- About this exercise -
Without the images, output each record below as it stands.

Stored data
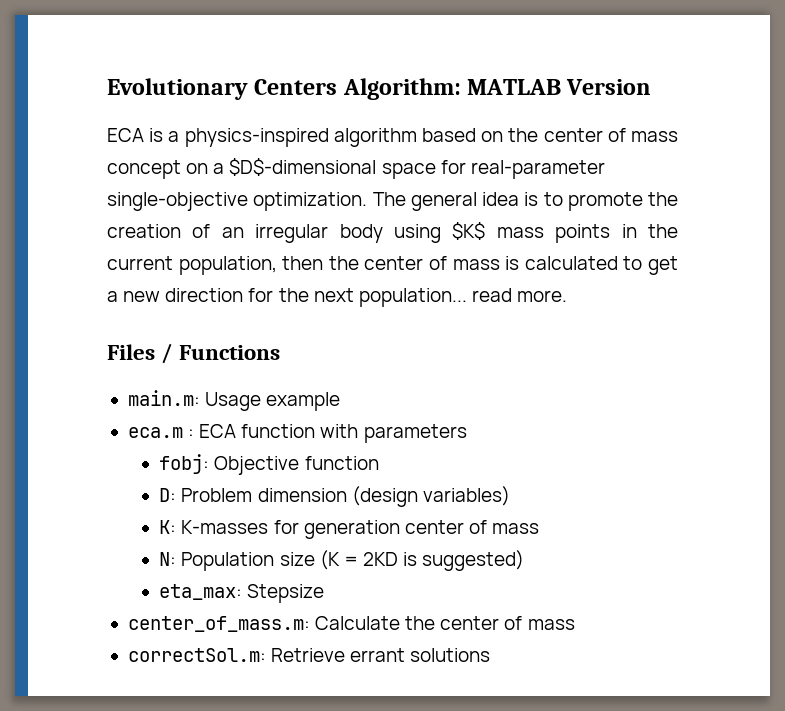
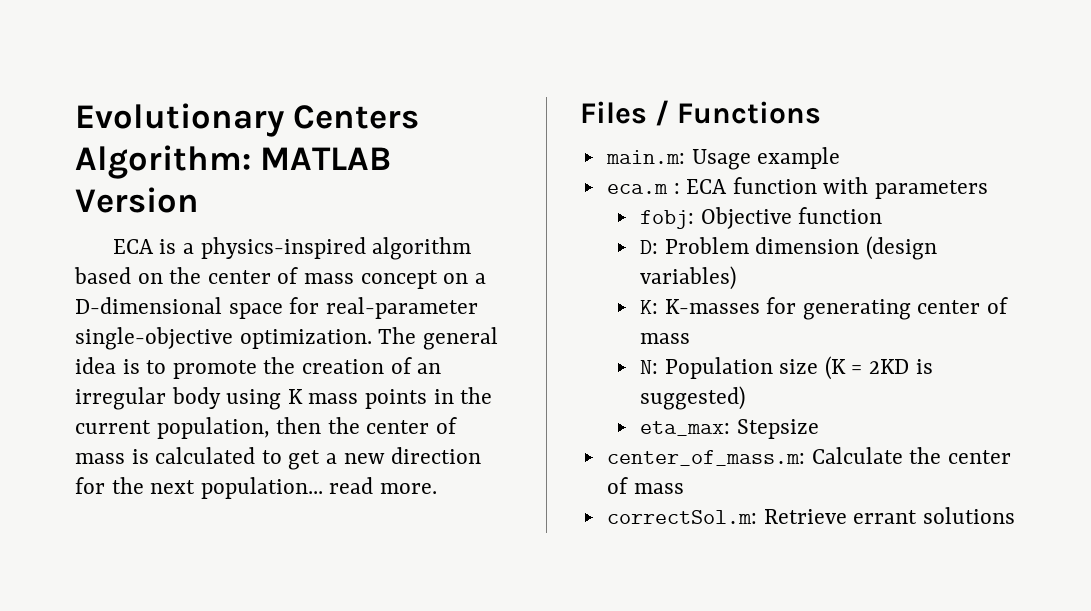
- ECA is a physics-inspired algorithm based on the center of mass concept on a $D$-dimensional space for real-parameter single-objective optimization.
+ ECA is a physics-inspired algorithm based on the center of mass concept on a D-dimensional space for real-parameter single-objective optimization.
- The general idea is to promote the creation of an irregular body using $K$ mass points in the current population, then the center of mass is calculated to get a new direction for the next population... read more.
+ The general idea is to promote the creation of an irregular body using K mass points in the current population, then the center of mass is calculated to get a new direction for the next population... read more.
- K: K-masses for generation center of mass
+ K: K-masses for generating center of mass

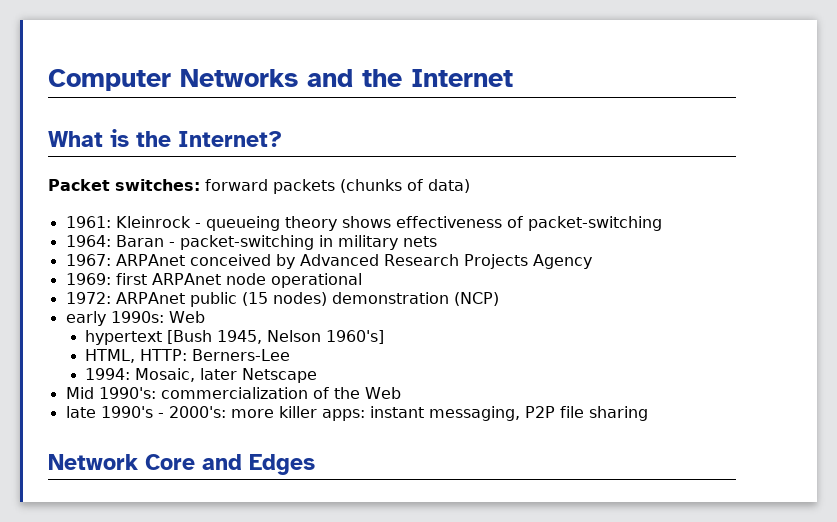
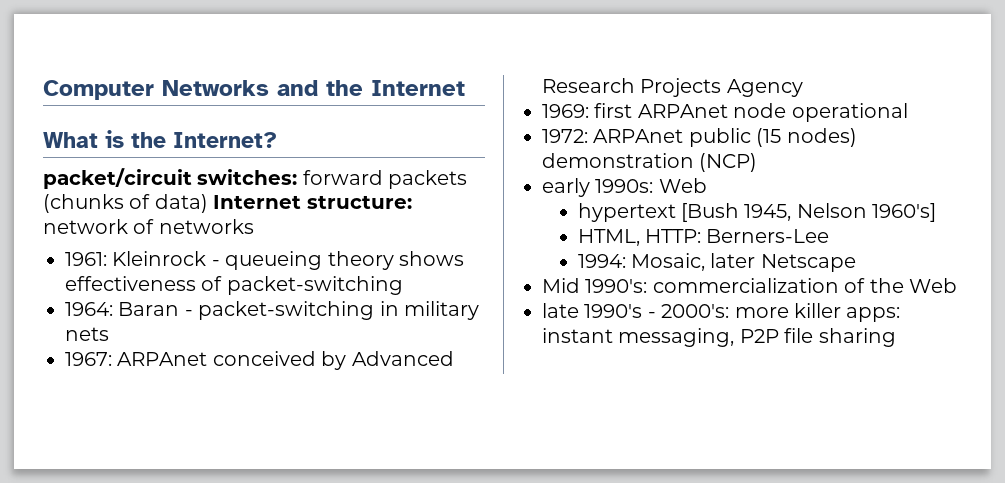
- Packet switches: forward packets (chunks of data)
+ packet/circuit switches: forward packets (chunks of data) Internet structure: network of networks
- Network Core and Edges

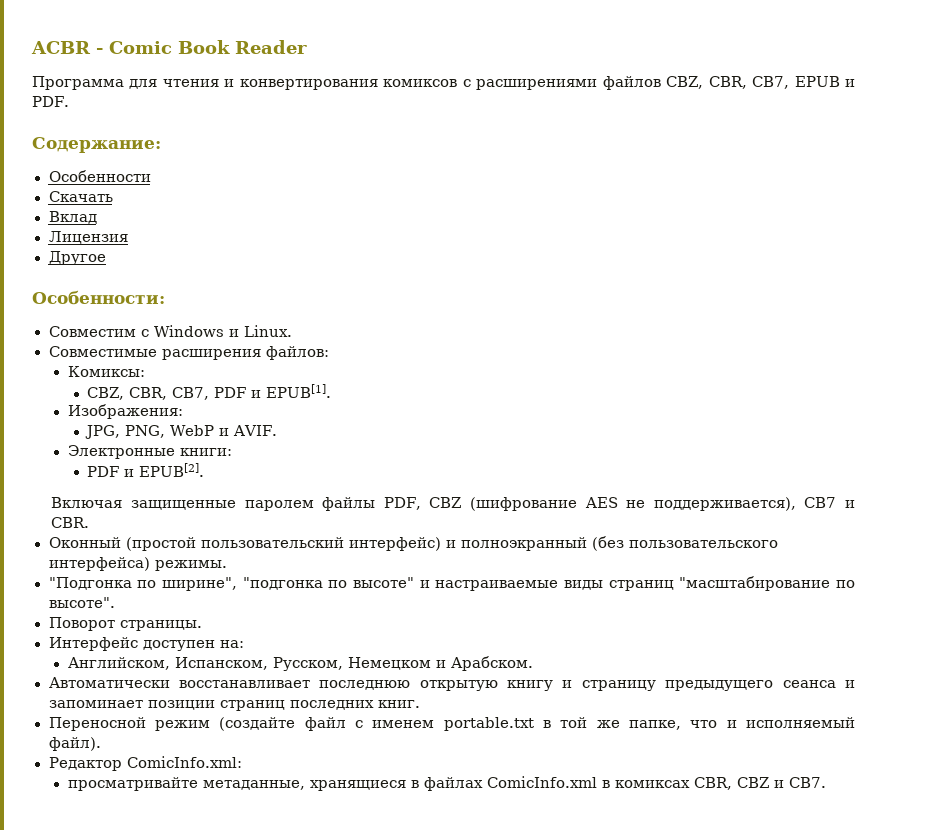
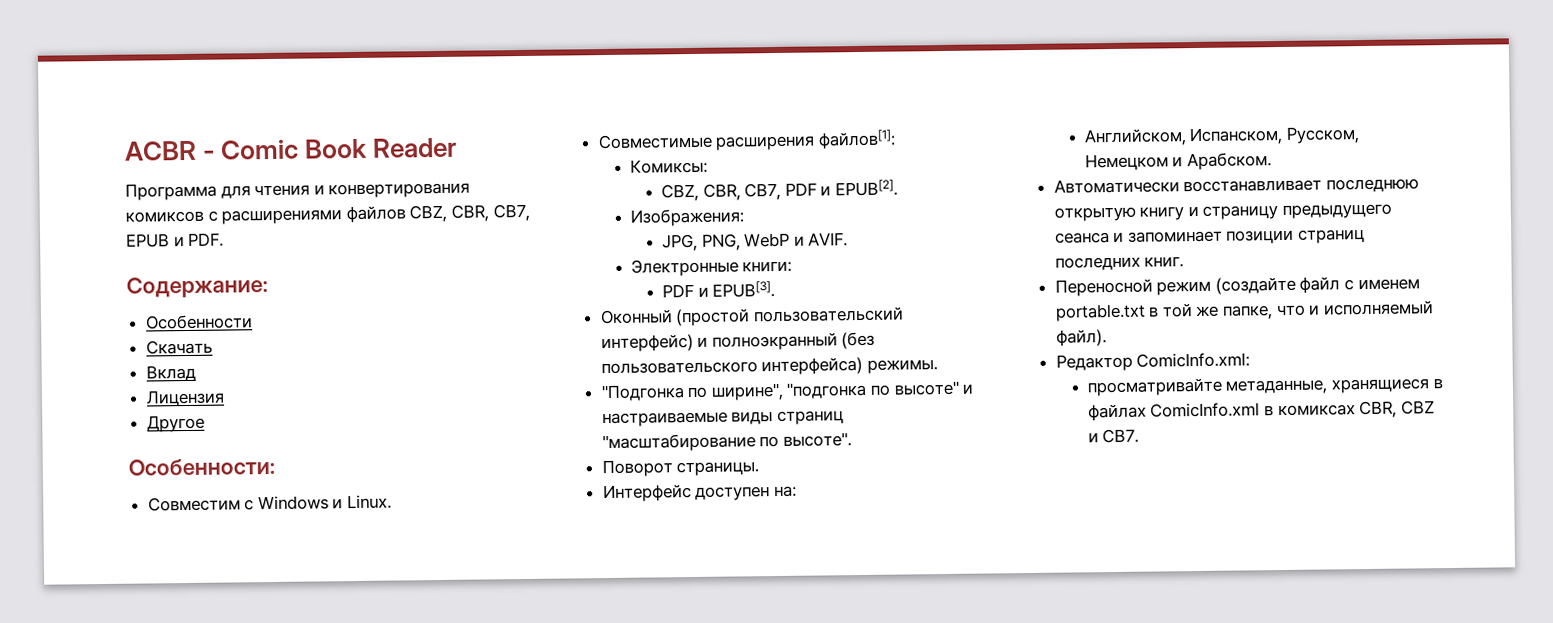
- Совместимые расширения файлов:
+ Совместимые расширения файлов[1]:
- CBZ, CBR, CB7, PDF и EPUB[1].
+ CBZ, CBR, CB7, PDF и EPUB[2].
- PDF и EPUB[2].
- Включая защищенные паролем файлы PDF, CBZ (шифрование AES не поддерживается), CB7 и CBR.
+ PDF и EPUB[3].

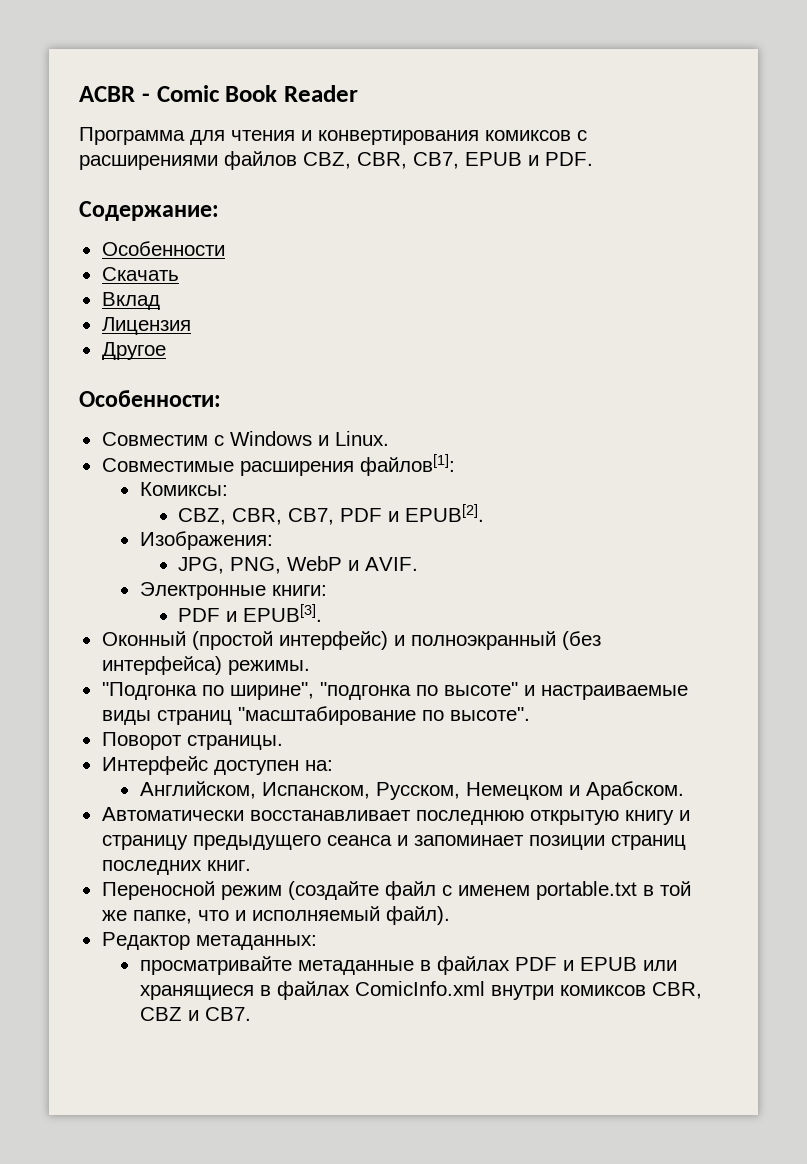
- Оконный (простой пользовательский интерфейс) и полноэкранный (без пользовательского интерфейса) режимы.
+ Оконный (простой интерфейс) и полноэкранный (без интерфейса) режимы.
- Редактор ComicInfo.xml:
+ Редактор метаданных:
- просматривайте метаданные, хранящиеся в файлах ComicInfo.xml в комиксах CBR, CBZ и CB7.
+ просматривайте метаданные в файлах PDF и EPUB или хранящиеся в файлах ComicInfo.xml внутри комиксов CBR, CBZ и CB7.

- Your solution -
- ECA is a physics-inspired algorithm based on the center of mass concept on a $D$-dimensional space for real-parameter single-objective optimization.
+ ECA is a physics-inspired algorithm based on the center of mass concept on a D-dimensional space for real-parameter single-objective optimization.
- The general idea is to promote the creation of an irregular body using $K$ mass points in the current population, then the center of mass is calculated to get a new direction for the next population... read more.
+ The general idea is to promote the creation of an irregular body using K mass points in the current population, then the center of mass is calculated to get a new direction for the next population... read more.
- K: K-masses for generation center of mass
+ K: K-masses for generating center of mass

- Packet switches: forward packets (chunks of data)
+ packet/circuit switches: forward packets (chunks of data) Internet structure: network of networks
- Network Core and Edges

- Совместимые расширения файлов:
+ Совместимые расширения файлов[1]:
- CBZ, CBR, CB7, PDF и EPUB[1].
+ CBZ, CBR, CB7, PDF и EPUB[2].
- PDF и EPUB[2].
- Включая защищенные паролем файлы PDF, CBZ (шифрование AES не поддерживается), CB7 и CBR.
+ PDF и EPUB[3].

- Оконный (простой пользовательский интерфейс) и полноэкранный (без пользовательского интерфейса) режимы.
+ Оконный (простой интерфейс) и полноэкранный (без интерфейса) режимы.
- Редактор ComicInfo.xml:
+ Редактор метаданных:
- просматривайте метаданные, хранящиеся в файлах ComicInfo.xml в комиксах CBR, CBZ и CB7.
+ просматривайте метаданные в файлах PDF и EPUB или хранящиеся в файлах ComicInfo.xml внутри комиксов CBR, CBZ и CB7.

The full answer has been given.